The Copper Company of Upper Canada Scam

The “Copper Company of Upper Canada” Scam

By: MICC Lifetime member #001

 

In 1894-6, the above ad appeared in North American coin publications such as The American Journal of Numismatics and The Numismatist. As may be seen, the offering purports to be a limited restriking (12 in silver, 50 in bronze) from the original dies of the rare “Copper Company of Upper Canada” halfpenny, dated 1794.

Even at the time, some numismatists greeted this offering with scathing comment, the chief being Dr. W.T.R. Marvin in the ANJ soon after, casting doubt as to whether these were indeed restrikes from the original dies and not just copies. Whether they were or not, Dr. Marvin was of the opinion that restriking should not be done at all and cast aspersions on the business ethics of J. Rochelle Thomas. His letter was reprinted in Spink’s Numismatic Circular of London and Thomas took them to court for “defamation of character”. He won, too, even though a bit of efficient sleuthing should have determined Marvin and Spink’s being correct. It is not known what the exact settlement was; certainly they printed a letter of retraction as part (or all?) of it.

The pieces weren’t cheap (42s and 21s is $10 and $5 respectively at a time when most working men earned not much more than $1 per day) but they sold, chiefly because the restriking was supposed to be so limited. But collectors at the time tended to correspond with one another and it was soon discovered that “12 silver” easily ran to 20 or more – and the supposed “50 bronze” appeared to exist in larger numbers as well. In addition, other off-metal restrikes turned up in brass, tin/white metal/pewter (the same?), lead, aluminum and gold. Those later described as copper, copper bronze, copper gilt and bronzed may all be normal bronze restrikes, perhaps treated. But it was a certainty that the advertised figures and metals were incorrect.

First of all, what were the origins of this piece? We know the originals were struck at Matthew Boulton’s Soho Mint from dies by Noel-Alexandre Ponthon, who was an engraver there 1791-5. And an excellent one he was, too. Even though there have been some wild suppositions of this piece having been an unsuccessful coinage for Governor Simcoe of Upper Canada and so forth, it seems more likely that it was a tour de force of the mint and used by Boulton as a salesman’s sample. Sort of: “see what we can do”. So far as the reverse is concerned, “The Copper Company of Upper Canada” has never been discovered and probably never existed. The name seems to have just been pulled out of the air, Upper Canada being a suitably exotic place at the time. Throughout much of the Nineteenth Century, Canadian collectors sought this fairly rare “coin”. McLachlan had one decades before the Thomas ad appeared.

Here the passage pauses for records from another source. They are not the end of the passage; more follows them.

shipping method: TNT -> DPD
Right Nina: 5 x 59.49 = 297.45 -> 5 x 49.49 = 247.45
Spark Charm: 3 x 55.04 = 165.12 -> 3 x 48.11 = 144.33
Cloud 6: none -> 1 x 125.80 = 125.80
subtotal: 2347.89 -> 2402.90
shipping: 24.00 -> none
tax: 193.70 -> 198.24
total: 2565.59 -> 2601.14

Engraving of The Soho Manufactory from Stebbing Shaw’s “History and Antiquities of Staffordshire” published in 1801. The caption details the “Annex’d Firms” stating their owners and products: “M Boulton & Buttn. Co. – Buttons in General. M. Boulton – Medals, Roll’d Metals &c. Boulton & Smith – Buckles, latchets &c. Do. Mercantile Trade in Birmingham. M. Boulton & Plate Co. Silver & Plated Goods. Boulton Watt & Sons – Iron Foundy. & Steam Engines. M. Boulton – Mint for Govermt. Coin. J Watt & Co. Letter Copying Machines.” Boulton is given as the sole owner of the Mint. (Image courtesy www.sohomint.info)

 

At the auction sale of the Soho Mint in 1847(or 48), most of the minting machinery was bought by Ralph Heaton while the dies went to one William Joseph Taylor, a London diesinker. Until well into the 1890s, he and his sons released innumerable numbers of concoctions – many types but each type very scarce to rare. Although he maintained that he had received only a very few dies and many “bits of broken metal” in the lot, the circumstantial evidence in much different. It would seem that he received an unused set of working dies for every issue Soho had struck, preserved in casks by having hot fat poured over them.

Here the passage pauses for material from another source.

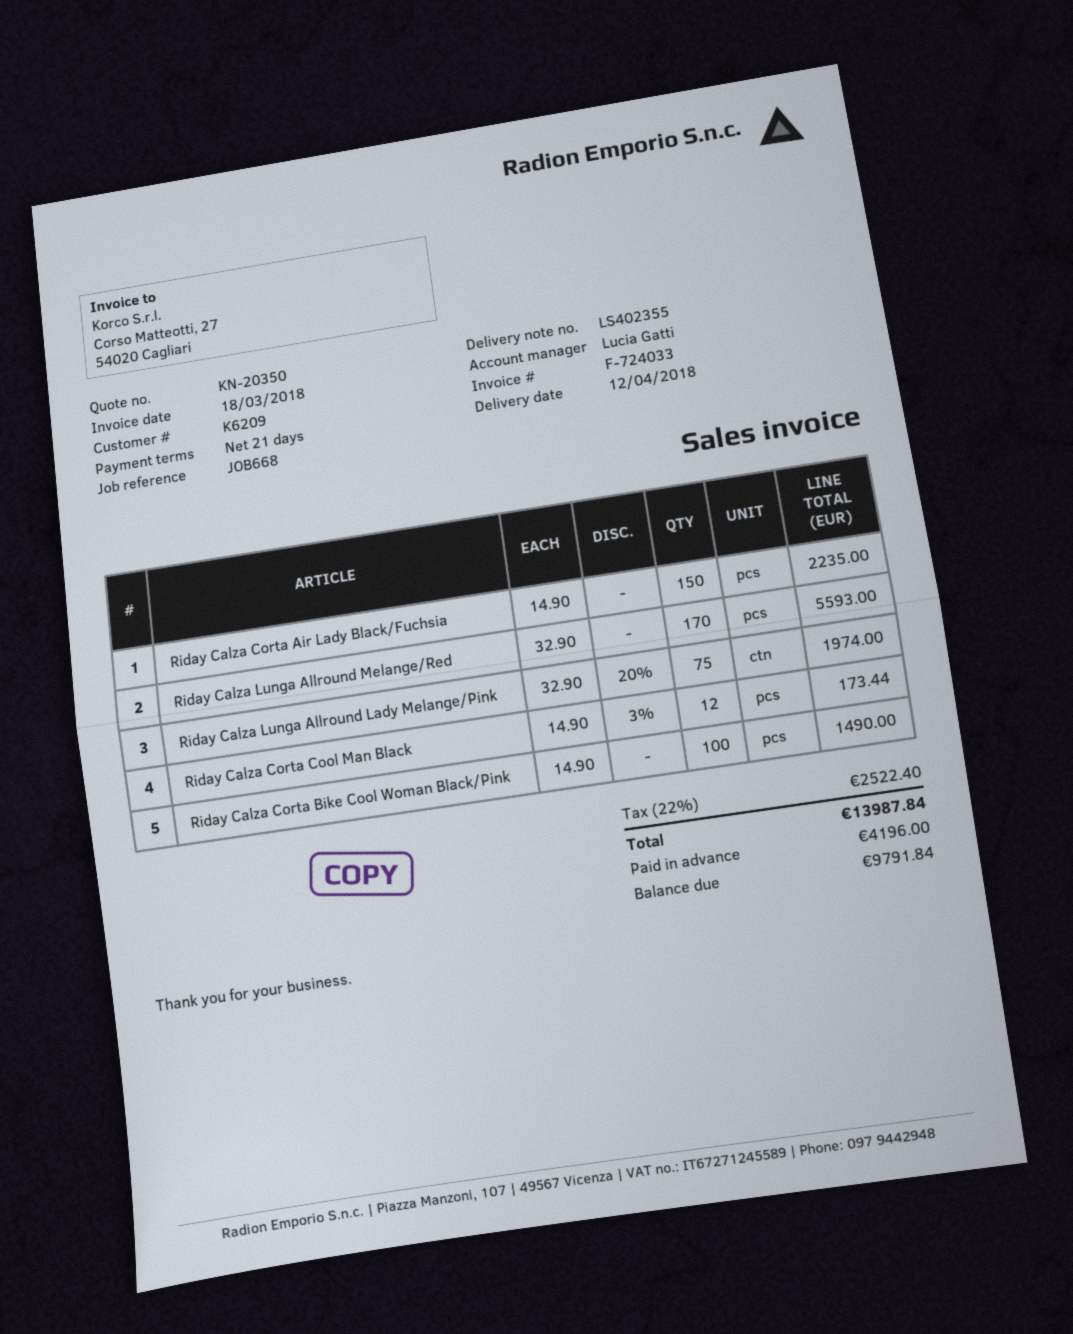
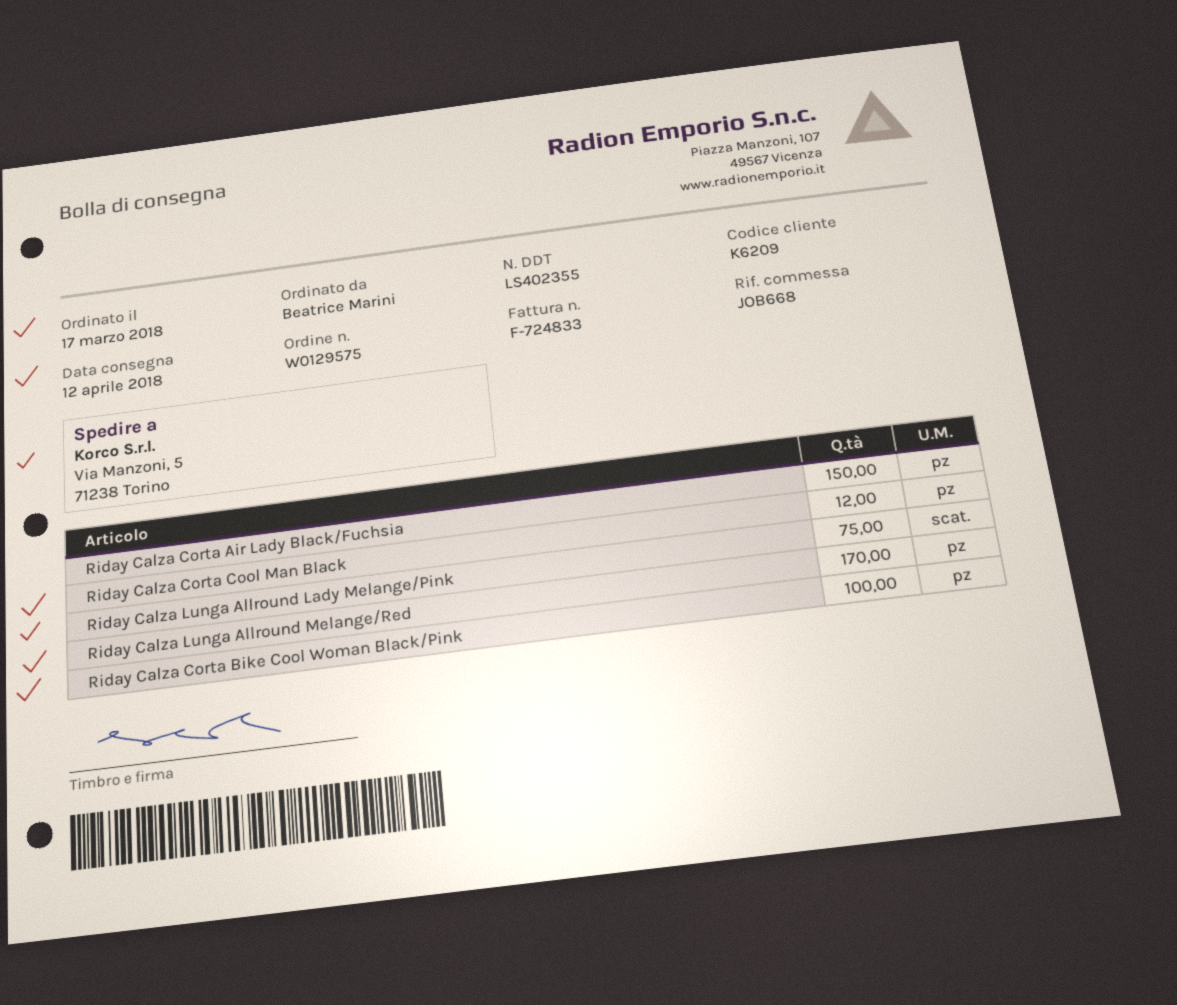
invoice number: F-724033 -> F-724833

The dies were muled every which way; they were struck in off-metals; new “varieties” were created by simply altering one die (an asterisk stop might be punched over a dot in the legend, for instance). He had a good feel for the number he could disperse on the market without harming the considerable price, which was rarely – if ever – less than a guinea (21s or $5). Typically, he would strike only one or two if in gold; roughly 12 if in silver and 25 to 50 in copper. To aid him, he had some sort of working relationship with at least three of London’s more “reputable” coin dealers (J. Rochelle Thomas being one) who were the means by which his wares were dispersed in the collecting world.

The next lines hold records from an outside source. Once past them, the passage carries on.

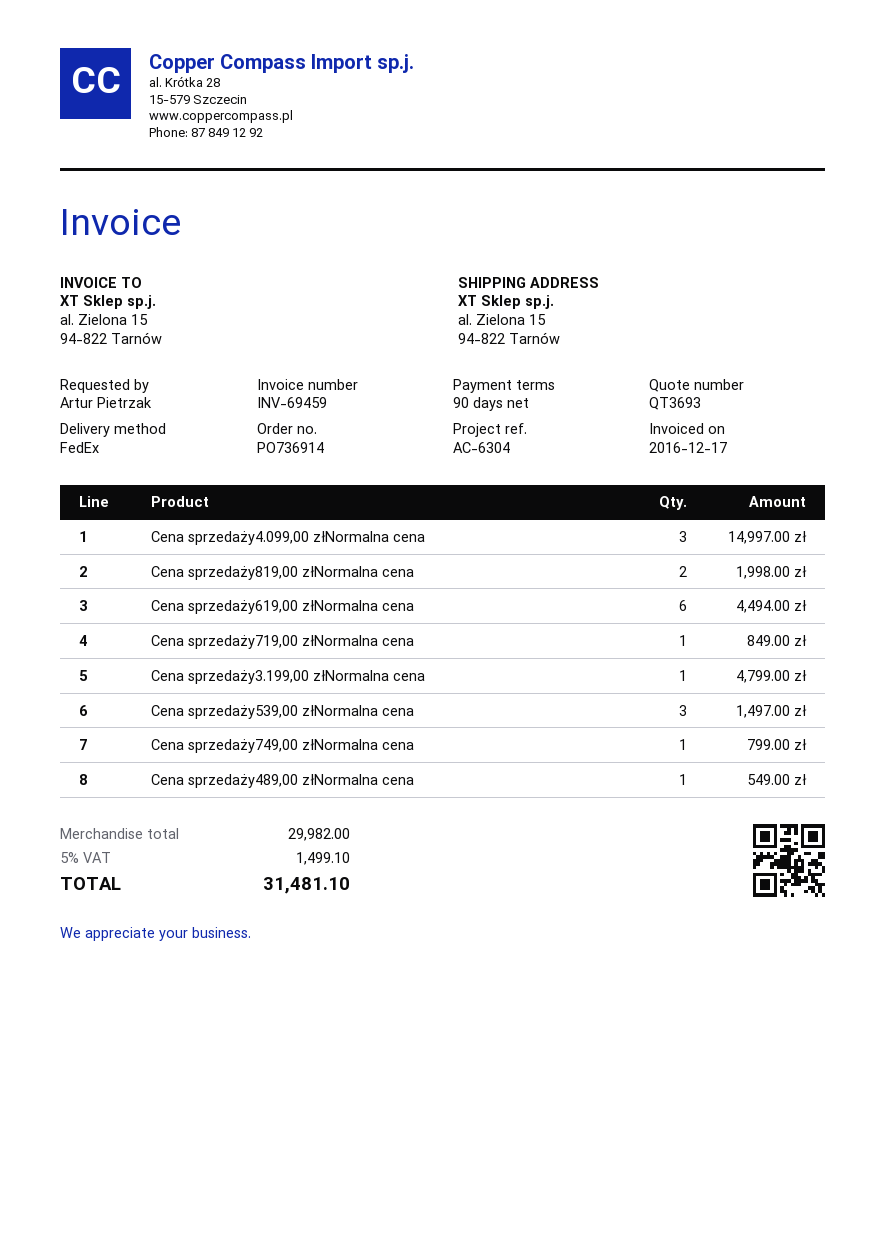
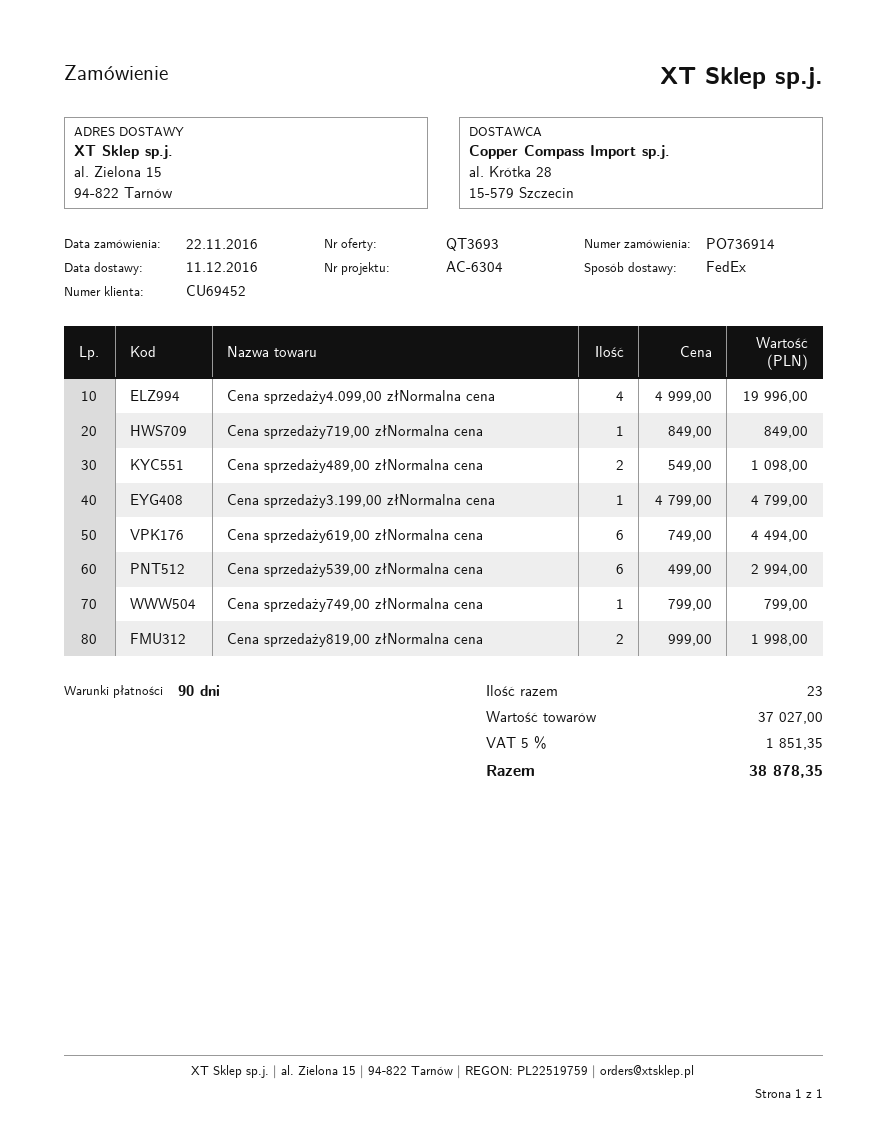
Cena sprzedaży4.099,00 złNormalna cena: 3 for 14997.00 -> 4 for 19996.00
Cena sprzedaży539,00 złNormalna cena: 3 for 1497.00 -> 6 for 2994.00
Cena sprzedaży489,00 złNormalna cena: 1 for 549.00 -> 2 for 1098.00
subtotal: 29982.00 -> 37027.00
tax: 5% = 1499.10 -> 5% = 1851.35
total: 31481.10 -> 38878.35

But the Copper Company of Upper Canada restrike offered by Thomas in 1794 was only partly a restrike. The reverse is not from the original dies (apparently this had been lost or damaged beyond redemption): the original had round “O”s and no tail to the “R” in the lettering; Thomas’ restrike had oval “O”s and “R”s with the tail turning up. Some numismatists have maintained that the whole “restrike” was a copy, plain and simple – but it was not. The obverse is almost certainly from the original die sunk by Ponthon a century before. For one thing, it carries incused lettering; which means that it was a working die replicated from a master; and Taylor and his sons (W.J. Taylor was dead by 1894) appear unequipped to do more than the simplest of die sinking, alteration and striking.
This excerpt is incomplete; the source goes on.